OpenCV Image Processing in Python: Beginner Guide with Examples

12 minute read

OpenCV is one of the most popular libraries for image processing and computer vision. It provides many tools for reading images, changing color spaces, filtering, thresholding, edge detection, contour detection, video processing, face detection, and even deep learning-based object detection.

This post is an introduction to OpenCV image processing in Python. I originally wrote this notebook in 2019 when I was just learning computer vision. I have now cleaned it up, improved the explanations, and made it easier to follow as a beginner tutorial.

Note: Some example images used in the original notebook were collected from the internet when I was learning. Credit belongs to the original image authors.

What This Tutorial Covers

In this OpenCV Python tutorial, we will cover:

  • OpenCV installation
  • image representation
  • image reading and display
  • BGR vs RGB color channels
  • grayscale conversion
  • image transforms
  • image masking
  • image filtering
  • high-pass and low-pass filters
  • image thresholding
  • Canny edge detection
  • Hough transform for line detection
  • Haar cascade face detection
  • contours
  • color tracking with HSV
  • a short introduction to YOLO object detection with OpenCV DNN

What Is OpenCV?

OpenCV stands for Open Source Computer Vision Library. It was originally written in C and C++, but it can now be used from Python, Java, Android, C#, and other platforms.

OpenCV can be used for many computer vision tasks, such as:

  • reading and writing images
  • reading videos and webcams
  • image resizing and rotation
  • image filtering and blurring
  • image thresholding
  • edge detection
  • contour detection
  • object tracking
  • face detection
  • feature detection
  • camera calibration
  • deep learning inference with DNN models

For Python users, OpenCV is usually imported as cv2.

Install OpenCV in Python

You can install OpenCV with pip:

pip install opencv-python

If you also need extra modules, you can install:

pip install opencv-contrib-python

For most beginner image processing tasks, opencv-python is enough.

Import Required Packages

import cv2
import numpy as np
import matplotlib.pyplot as plt

print(cv2.__version__)

We use:

  • cv2 for OpenCV operations
  • numpy because images are stored as arrays
  • matplotlib to display images in notebooks

Image Representation

A digital image is stored as a grid of pixels. Each pixel contains intensity values.

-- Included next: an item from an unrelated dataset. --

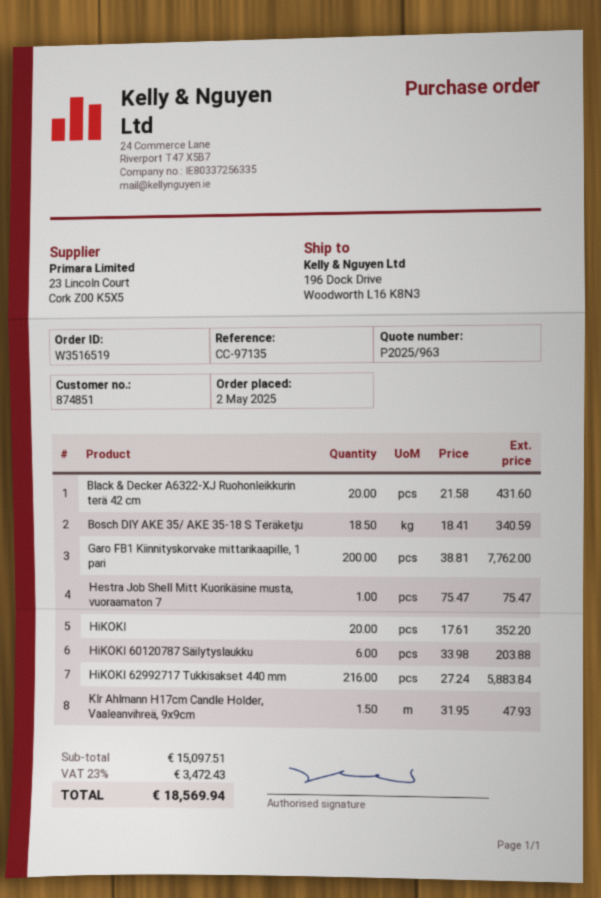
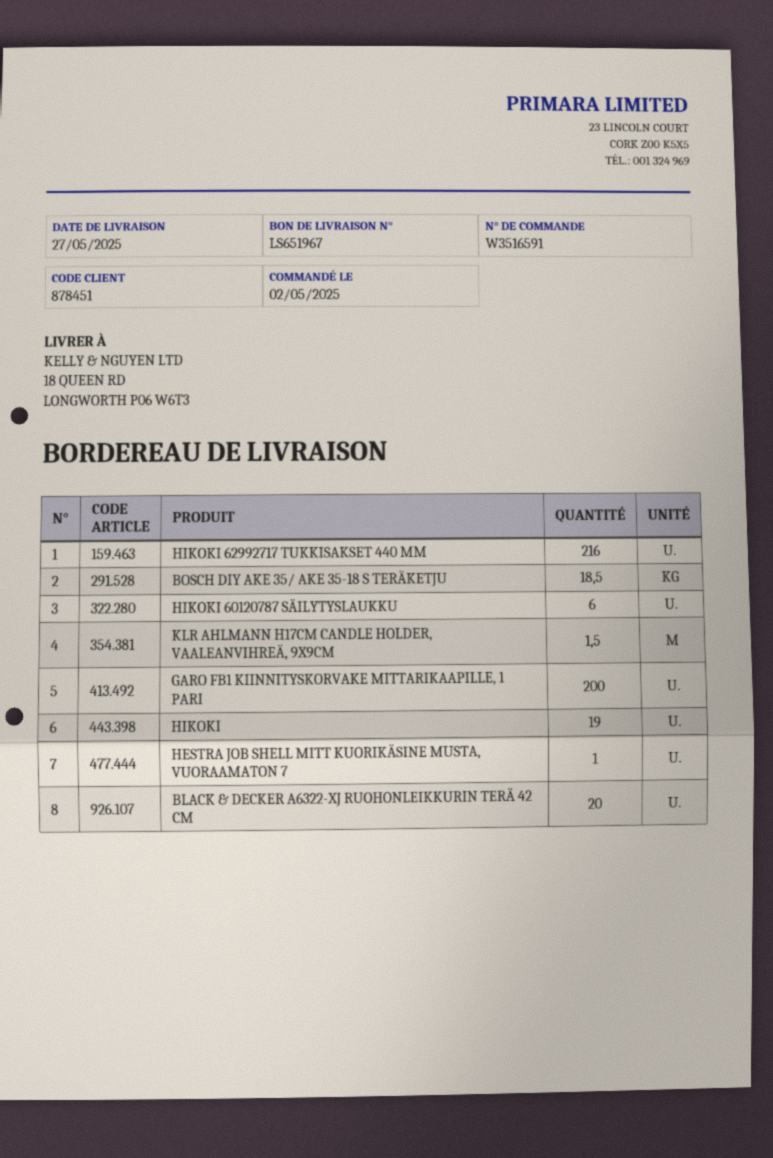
order number: W3516519 -> W3516591
customer number: 874851 -> 878451
ship to: 196 Dock Drive, Woodworth L16 K8N3 -> 18 QUEEN RD, LONGWORTH P06 W6T3
HiKOKI: 20 -> 19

For an 8-bit grayscale image:

  • 0 means black
  • 255 means white
  • values between 0 and 255 represent different gray levels

For a color image, each pixel usually contains three values:

  • Red
  • Green
  • Blue

A color image with shape (100, 100, 3) has:

100 rows
100 columns
3 color channels

So it contains:

100 * 100 * 3 = 30000 values

Image Channels

An image can have different numbers of channels.

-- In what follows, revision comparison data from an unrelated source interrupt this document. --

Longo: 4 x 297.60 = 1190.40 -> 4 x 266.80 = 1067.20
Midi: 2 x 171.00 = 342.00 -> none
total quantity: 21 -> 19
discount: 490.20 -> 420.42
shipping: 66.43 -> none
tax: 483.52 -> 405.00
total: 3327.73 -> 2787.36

Image Type Channels Example Shape
Grayscale 1 (height, width)
RGB image 3 (height, width, 3)
RGBA image 4 (height, width, 4)

OpenCV reads color images in BGR order, not RGB. This is one of the most common beginner mistakes.

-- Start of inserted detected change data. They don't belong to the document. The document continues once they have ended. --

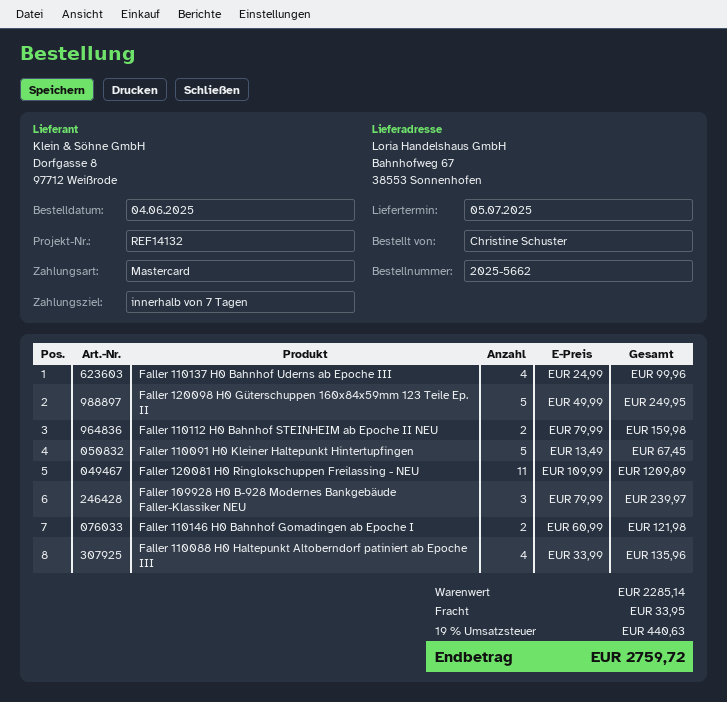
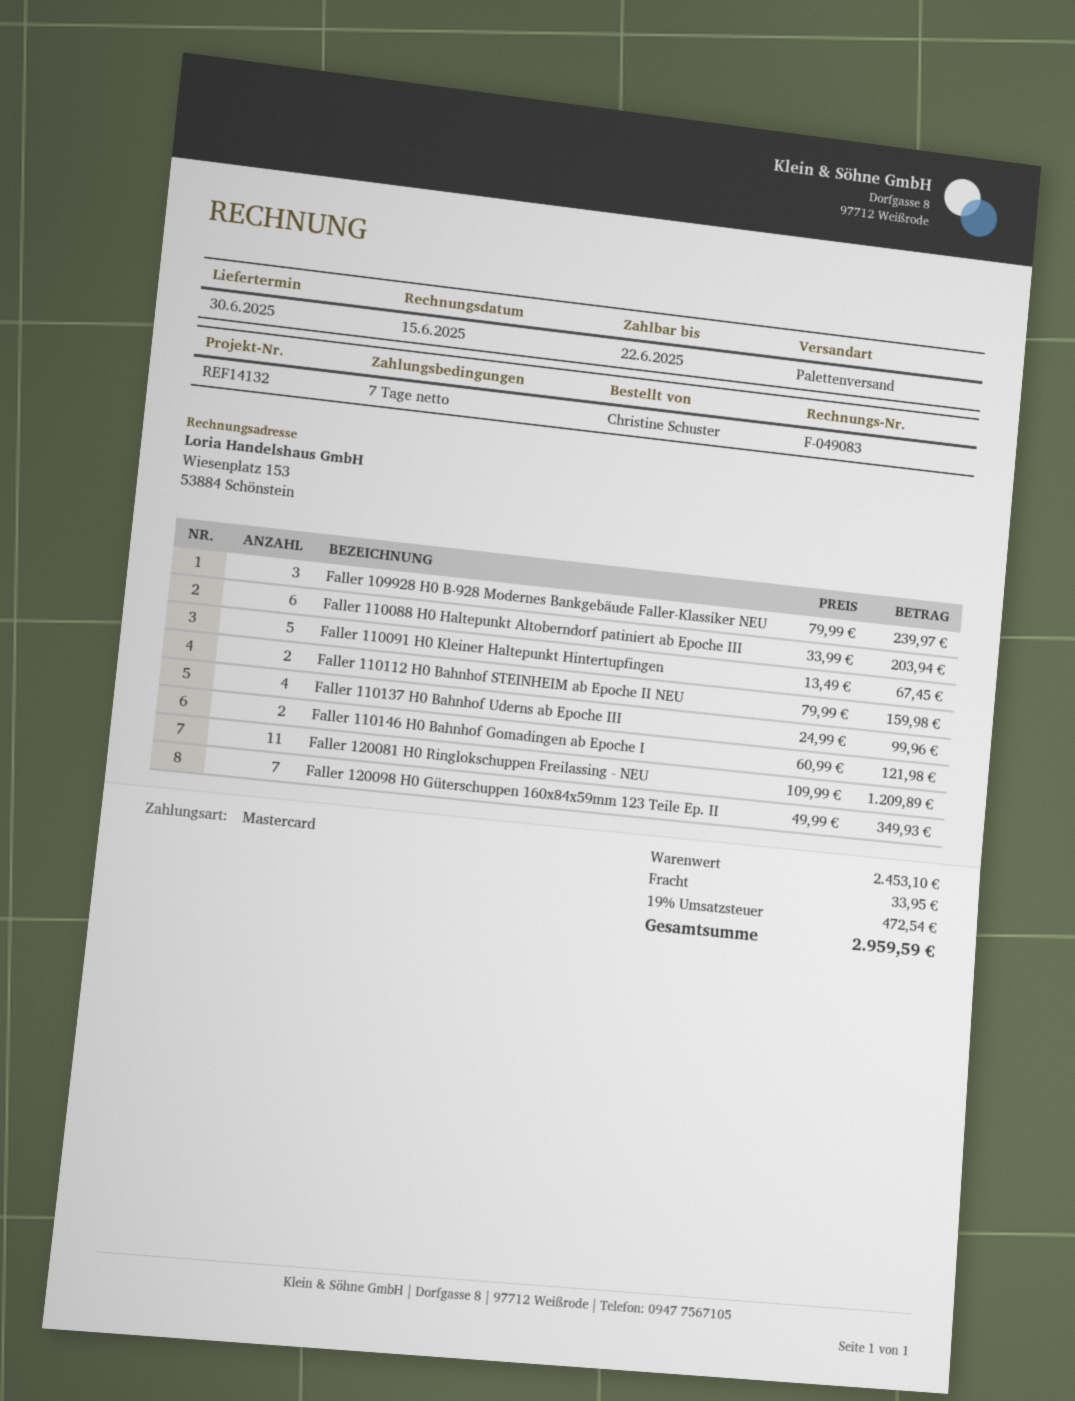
delivery date: 2025-07-05 -> 2025-06-30
Faller 120098 H0 Güterschuppen 160x84x59mm 123 Teile Ep. II: 5 x 49.99 = 249.95 -> 7 x 49.99 = 349.93
Faller 110088 H0 Haltepunkt Altoberndorf patiniert ab Epoche III: 4 x 33.99 = 135.96 -> 6 x 33.99 = 203.94
subtotal: 2285.14 -> 2453.10
tax: 19% = 440.63 -> 19% = 472.54
total: 2759.72 -> 2959.59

Matplotlib expects RGB images. So, before showing an OpenCV image with Matplotlib, we usually convert BGR to RGB.

rgb_image = cv2.cvtColor(bgr_image, cv2.COLOR_BGR2RGB)

Read an Image with OpenCV

OpenCV reads images using cv2.imread.

image = cv2.imread("assets/intro_opencv/petal.jpg", 1)

The second argument is a flag:

  • 1 reads the image as a color image
  • 0 reads the image as grayscale
  • -1 reads the image unchanged

Example:

fg = cv2.imread("assets/intro_opencv/petal.jpg", 1)
fg = cv2.resize(fg, (425, 425))

print(fg.shape)

Output:

(425, 425, 3)

Display an Image with OpenCV

In a normal Python script, you can use:

cv2.imshow("image", fg)
cv2.waitKey(0)
cv2.destroyAllWindows()

In Jupyter notebooks, Matplotlib is usually easier.

rgb_fg = cv2.cvtColor(fg, cv2.COLOR_BGR2RGB)

plt.imshow(rgb_fg)
plt.title("RGB image")
plt.axis("off")
plt.show()

Display a Grayscale Image

img = cv2.imread("assets/intro_opencv/everest.jpg")

gray = cv2.cvtColor(img, cv2.COLOR_BGR2GRAY)

plt.imshow(gray, cmap="gray")
plt.axis("off")
plt.show()

png

BGR vs RGB in OpenCV

OpenCV reads images in BGR format. Matplotlib reads images in RGB format. If you directly show an OpenCV image with Matplotlib, the colors may look wrong.

plt.imshow(np.array(fg))
plt.title("BGR image shown with Matplotlib")
plt.axis("off")
plt.show()

png

Now convert BGR to RGB.

rgb_fg = cv2.cvtColor(fg, cv2.COLOR_BGR2RGB)

plt.imshow(rgb_fg)
plt.title("RGB image")
plt.axis("off")
plt.show()

png

Split Image Channels

We can access individual image channels using NumPy indexing.

red = np.zeros_like(rgb_fg, dtype=np.uint8)
red[:, :, 0] = rgb_fg[:, :, 0]

plt.imshow(red)
plt.axis("off")
plt.show()

green = np.zeros_like(rgb_fg, dtype=np.uint8)
green[:, :, 1] = rgb_fg[:, :, 1]

plt.imshow(green)
plt.axis("off")
plt.show()

png

png

This helps us understand how each color channel contributes to the final image.

Image Transformations

Images can be transformed geometrically. Common transformations include:

  • resizing
  • rotation
  • translation
  • flipping
  • cropping
  • affine transformation
  • perspective transformation

Resize an Image

resized = cv2.resize(fg, (425, 425))

Rotate an Image

gray_fg = cv2.cvtColor(fg, cv2.COLOR_BGR2GRAY)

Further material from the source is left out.